What has this experiential mural got to do with anything but having had a great time one evening? Well, it’s the little things, the unexpected things, the small gathering where we could all look at one another and realize we’d had a genuine personal experience. That is the grit and substance of how we experience the Lord of the entire universe. It may be in a group prayer session, a coffee conversation with an unbeliever who comes to see what we’re about, a healing when two or three are gathered together, an insight that enables a turn of events, the moment a life is changed and shared. Big things seem greater; enormous rallies and huge congregations with immense choirs and orchestras, tear stained faces of scores responding to a great sermon. But isn’t it the moment of that personal one-on-one exchange where the deepest sense of the Spirit seems to prevail?

When we see Jesus feeding thousands on a mountain side, where were they at the Cross and after the Resurrection? The real experience was a woman forgiven in a market place, a son healed in a distance, a blind man receiving sight, a lifelong cripple able to stand. Then after the Resurrection, in a room with eleven disciples when the risen Jesus appeared and brought forgiveness to them. Then the moments on the beach when the risen Jesus ate breakfast with them. Think of His scattered appearances and their intimacy. Think about Saul who became Paul after a personal encounter with Jesus on the road to Damascus. As we read the different accounts of Paul’s missionary journeys and his letters to the scattered groups in house churches. It was the daily interpersonal encounters that caused the tremendous surge in the numbers of those groupings. The little things are the great things.

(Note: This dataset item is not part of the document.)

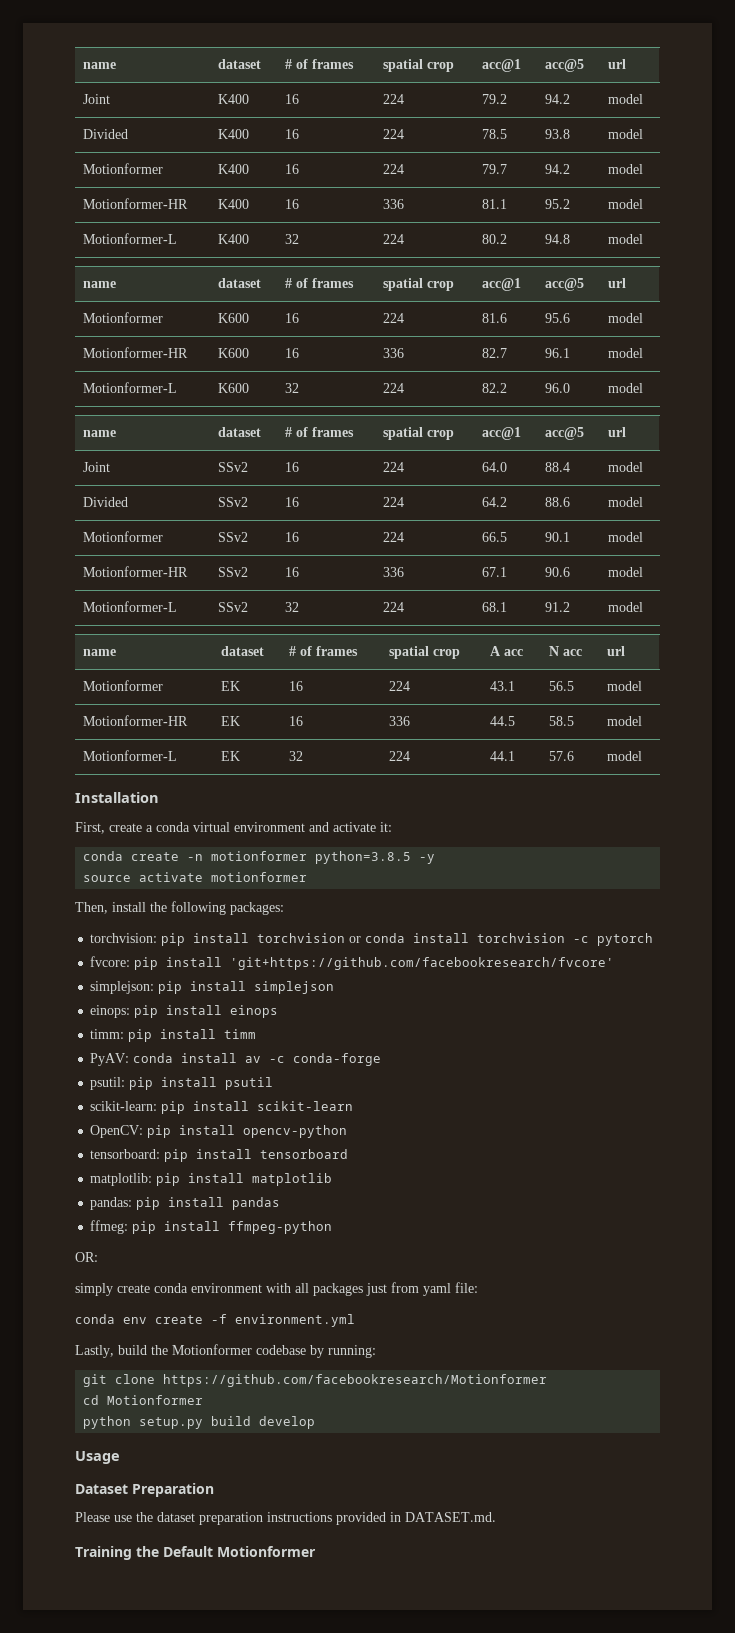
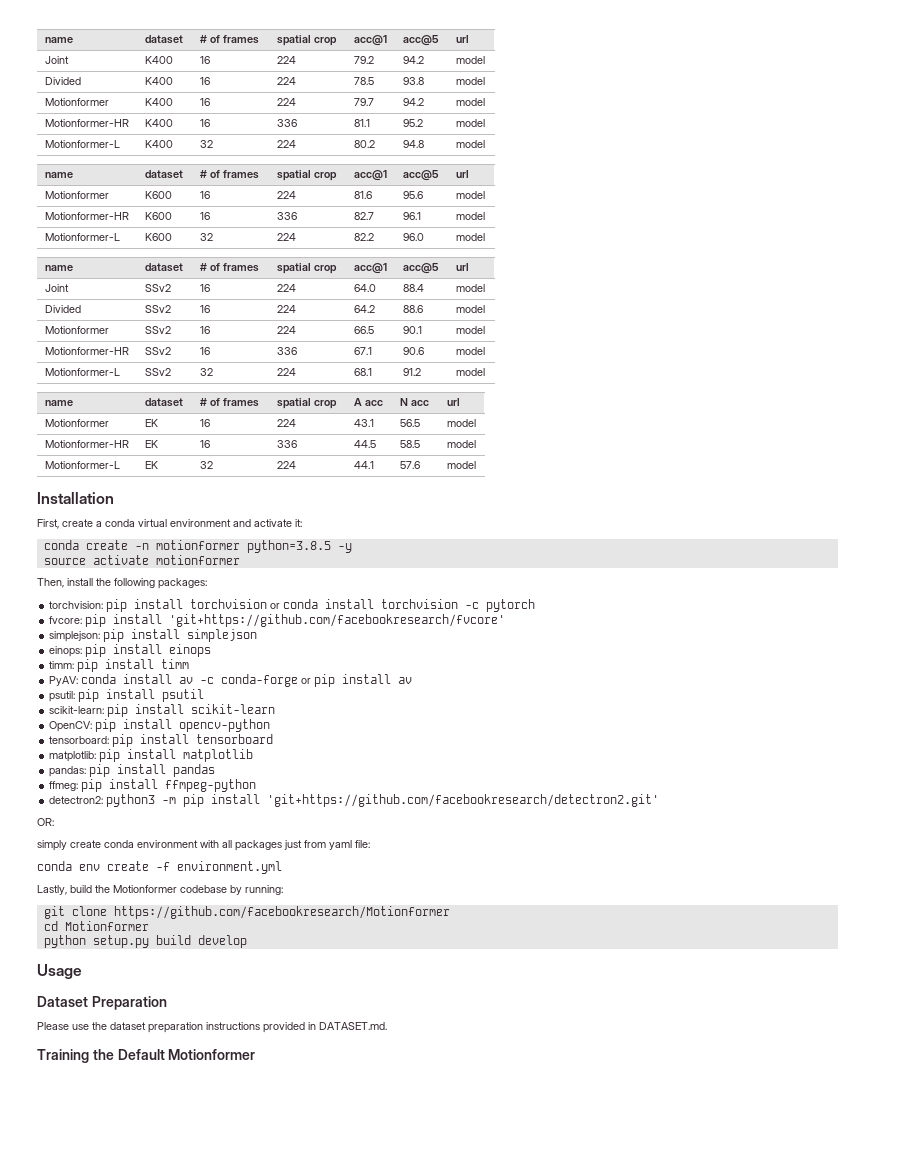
- PyAV: conda install av -c conda-forge
+ PyAV: conda install av -c conda-forge or pip install av
+ detectron2: python3 -m pip install 'git+https://github.com/facebookresearch/detectron2.git'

As you read the two letters of Peter and the one of James, there is that deep personal realization of a loving relational Lord. We’ve got to remember that the Lord God chose a small insignificant people to bear the Messiah, the world’s Savior, to live in a physical human body and pick twelve everyday men to follow Him. He poured His life into those men and taught them the Word and how it was to be lived in everyday life. He localized what the world tries desperately to gain by its emphasis on size and physical power. For Rome and the Greeks, the dominant civilizations of that time, it was the stadiums, the crowds, the large armies and huge public spectacles that impressed the masses. For those who don’t know God, they are frantic for the gigantic; it’s the dress to impress. Whereas the God of the real gigantic, the entire seemingly unending and monstrous universe, what did He do? He chose to embody Himself in a single lonely despised ethnic human body to be a one-on-one relational heart to change the world one person at a time. Is there nothing more inconceivable in a world crazed with size, power and control?

Yet here we are two millennia later conditioned by the same distractive concerns with size, power and control. But we also are seeing the presence of the risen Lord still claiming the hearts of everyday people from the claws of fascination with size and dominance. It’s the one-on-one dynamic the Holy Spirit uses so effectively. We’re made that way. It’s in our spiritual DNA.

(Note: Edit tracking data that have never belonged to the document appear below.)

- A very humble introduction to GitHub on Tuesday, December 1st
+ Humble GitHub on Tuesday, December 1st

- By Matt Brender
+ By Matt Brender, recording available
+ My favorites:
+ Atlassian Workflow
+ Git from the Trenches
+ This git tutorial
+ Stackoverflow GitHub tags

The ‘Jesus’ dynamic is spiritual, personal, relational and local to a people personally born to be reborn personally in the Spirit. People are born individually in a family of two parents. People work in a local context with other persons who have to walk, talk and do it in a singular time and place. Each of us is gravity controlled and move limitedly. People are not produced robotically but individually. Each has their time to grow, mature and meet the Lord. Our task is to help that introduction and help in the maturing process.

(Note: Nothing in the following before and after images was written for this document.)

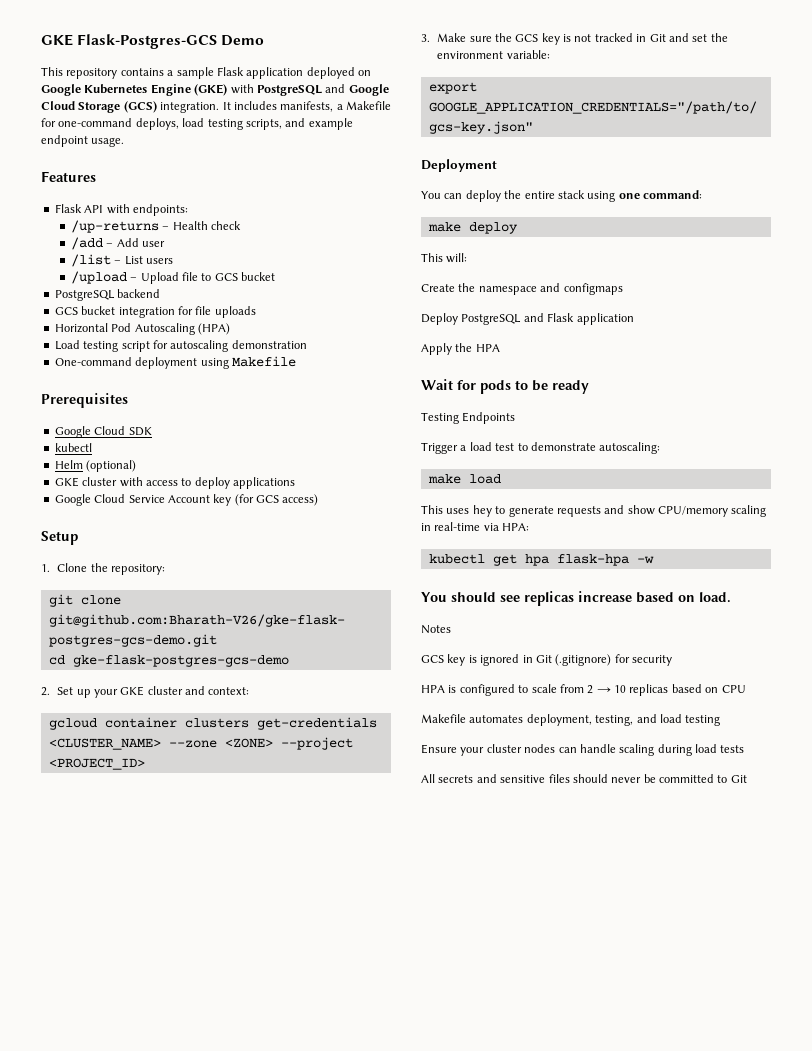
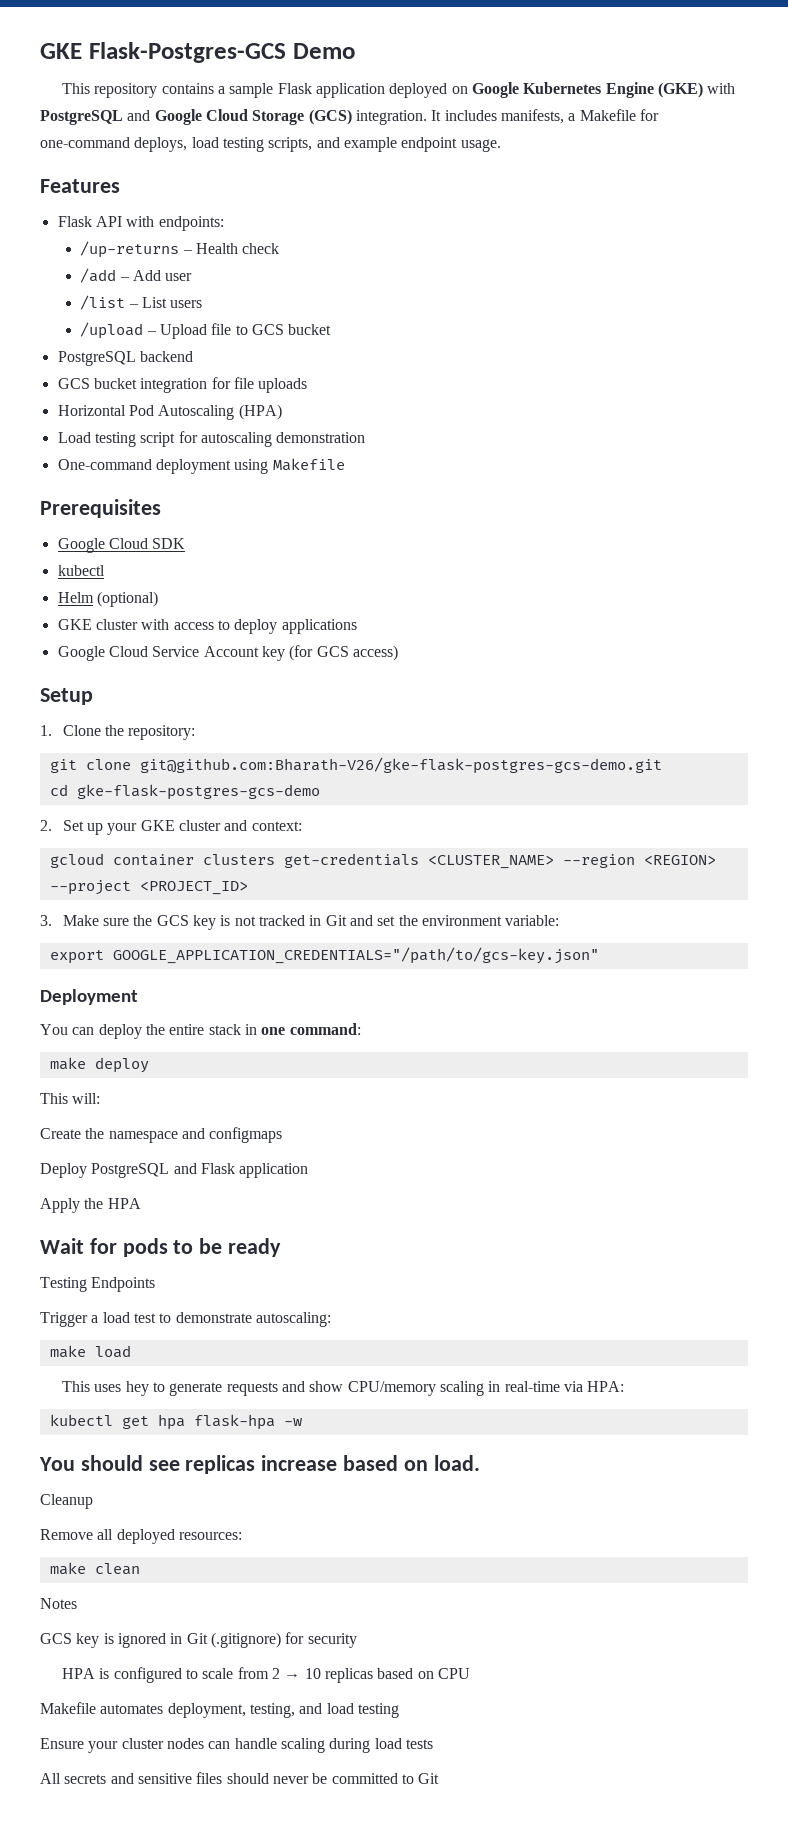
- gcloud container clusters get-credentials <CLUSTER_NAME> --zone <ZONE> --project <PROJECT_ID>
+ gcloud container clusters get-credentials <CLUSTER_NAME> --region <REGION> --project <PROJECT_ID>
- You can deploy the entire stack using one command:
+ You can deploy the entire stack in one command:
+ Cleanup
+ Remove all deployed resources:
+ make clean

A stormy night in a picturesque Alpine valley church is just a taste of what awaits those who share and those who receive the spiritual blessings of riches in Christ. It’s who you are with, where you are and the openness to the Lord in any conscious moment, giving you those unexpected opportunities to reach out and be His disciple in the Spirit. The beauty of those moments will overwhelm your ability to describe them. But that’s what it’s all about.